**Your task**:
Nothing should appear in the answer except the lines from the one containing "shipping: 0.00 -> 36.00" through the end of the listing, repeated exactly.

**Available data**:

___

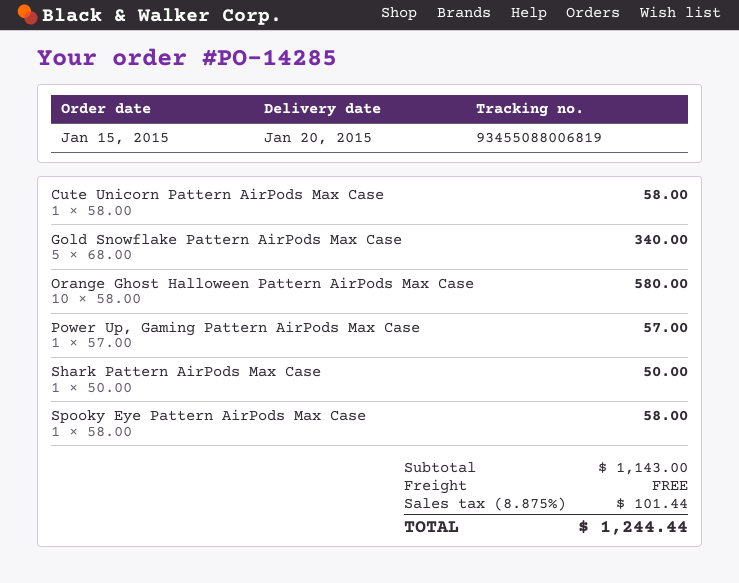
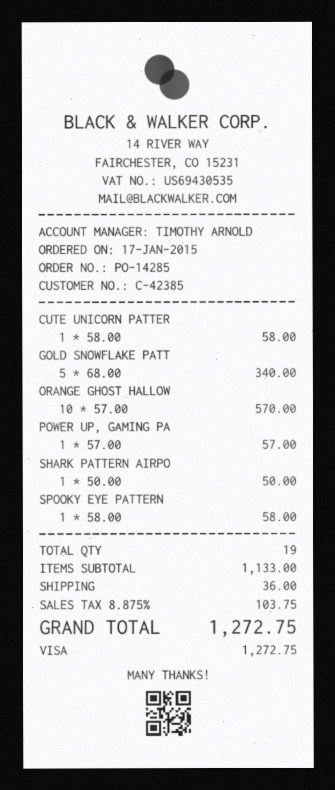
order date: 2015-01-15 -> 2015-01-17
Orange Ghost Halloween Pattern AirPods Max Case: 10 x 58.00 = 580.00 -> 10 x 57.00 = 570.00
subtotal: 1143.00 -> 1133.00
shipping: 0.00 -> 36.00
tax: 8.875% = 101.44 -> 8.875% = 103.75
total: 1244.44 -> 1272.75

___

**Your solution**:
shipping: 0.00 -> 36.00
tax: 8.875% = 101.44 -> 8.875% = 103.75
total: 1244.44 -> 1272.75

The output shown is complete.